How to implement State machines in VHDL?

    A finite state machine (FSM) or simply a state machine, is a model of behavior composed of a finite number of states, transitions between those states, and actions.It is like a "flow graph" where we can see how the logic runs when certain conditions are met.
    In this aricle I have implemented a Mealy type state machine in VHDL.The state machine bubble diagram in the below figure shows the operation of a four-state machine that reacts to a single input "input" as well as previous-state conditions.

The code is given below:

library ieee;
use IEEE.std_logic_1164.all;

entity mealy is
port (clk : in std_logic;
      reset : in std_logic;
      input : in std_logic;
      output : out std_logic
  );
end mealy;

architecture behavioral of mealy is

type state_type is (s0,s1,s2,s3);  --type of state machine.
signal current_s,next_s: state_type;  --current and next state declaration.

begin

process (clk,reset)
begin
 if (reset='1') then
  current_s <= s0;  --default state on reset.
elsif (rising_edge(clk)) then
  current_s <= next_s;   --state change.
end if;
end process;

--state machine process.
process (current_s,input)
begin
  case current_s is
     when s0 =>        --when current state is "s0"
     if(input ='0') then
      output <= '0';
      next_s <= s1;
    else
      output <= '1';
      next_s <= s2;
     end if;  

     when s1 =>        --when current state is "s1"
    if(input ='0') then
      output <= '0';
      next_s <= s3;
    else
      output <= '0';
      next_s <= s1;
    end if;

    when s2 =>       --when current state is "s2"
    if(input ='0') then
      output <= '1';
      next_s <= s2;
    else
      output <= '0';
      next_s <= s3;
    end if;


  when s3 =>         --when current state is "s3"
    if(input ='0') then
      output <= '1';
      next_s <= s3;
    else
      output <= '1';
      next_s <= s0;
    end if;
  end case;
end process;

end behavioral;

I think the code is self explanatory.Depending upon the input and current state the next state is changed.And at the rising edge of the clock, current state is made equal to next state.A "case" statement is used for jumping between states.
The code was synthesised using Xilinx XST and the results are shown below:

---------------------------------------------------------

States                      4                                            
Transitions                 8                                            
Inputs                      1                                            
Outputs                     4                                            
Clock                       clk (rising_edge)                  
Reset                       reset (positive)                
Reset type                  asynchronous                          
Reset State                 s0                        
Power Up State              s0                              
Encoding                    Automatic                        
Implementation              LUT

---------------------------------------------------------

Optimizing FSM on signal with Automatic encoding.
-------------------
 State | Encoding
-------------------
 s0    | 00
 s1    | 01
 s2    | 11
 s3    | 10
-------------------

   Minimum period: 0.926ns (Maximum Frequency: 1080.030MHz)
   Minimum input arrival time before clock: 1.337ns
   Maximum output required time after clock: 3.305ns
   Maximum combinational path delay: 3.716ns

The technology schematic is shown below:

     As you can see from the schematic, XST has used two flipflops for implementing the state machine.The design can be implemented in hardware using many FSM encoding algorithms.The algorithm used here is "Auto" which selects the needed optimization algorithms during the synthesis process.Similarly there are other algorithms like one-hot,compact,gray,sequential,Johnson,speed1 etc.The required algorithm can be selected by going to Process -> Properties -> HDL options -> FSM encoding algorithm in the main menu.Now select the required one, from the drop down list.
More information about these options can be found here.

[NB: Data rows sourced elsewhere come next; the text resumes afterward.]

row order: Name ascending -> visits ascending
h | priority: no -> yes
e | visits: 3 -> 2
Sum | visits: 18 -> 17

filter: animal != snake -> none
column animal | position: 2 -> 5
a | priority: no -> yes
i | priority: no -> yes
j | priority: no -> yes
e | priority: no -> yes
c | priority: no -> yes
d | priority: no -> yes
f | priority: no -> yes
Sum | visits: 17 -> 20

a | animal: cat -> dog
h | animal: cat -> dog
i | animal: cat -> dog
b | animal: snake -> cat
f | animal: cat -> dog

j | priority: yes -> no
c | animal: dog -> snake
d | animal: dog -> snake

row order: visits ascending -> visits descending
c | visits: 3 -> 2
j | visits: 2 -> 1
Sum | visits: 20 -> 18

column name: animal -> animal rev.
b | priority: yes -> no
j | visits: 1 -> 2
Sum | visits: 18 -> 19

A very popular encoding method for FSM is One-Hot, where only one state variable bit is set, or "hot," for each state.The synthesis details for the above state machine implementation using One-hot method is given below:

Optimizing FSM on signal with one-hot encoding.
-------------------
 State | Encoding
-------------------
 s0    | 0001
 s1    | 0010
 s2    | 0100
 s3    | 1000
-------------------

   Minimum period: 1.035ns (Maximum Frequency: 966.464MHz)
   Minimum input arrival time before clock: 1.407ns
   Maximum output required time after clock: 3.418ns
   Maximum combinational path delay: 3.786ns

The Technology schematic is shown below:

    The main disadvantage of One-hot encoding method can be seen from the schematic.It uses 4 flip flops while, binary coding which is explained in the beginning of this article, uses only 2 flip flops.In general, for implementing a (2^n) state machine , binary method take n-flip flops while one hot method takes (2^n) flip flops.
But there are some advantages with one-hot method:
1)Because only two bits change per transition, power consumption is small.
2)They are easy to implement in schematics.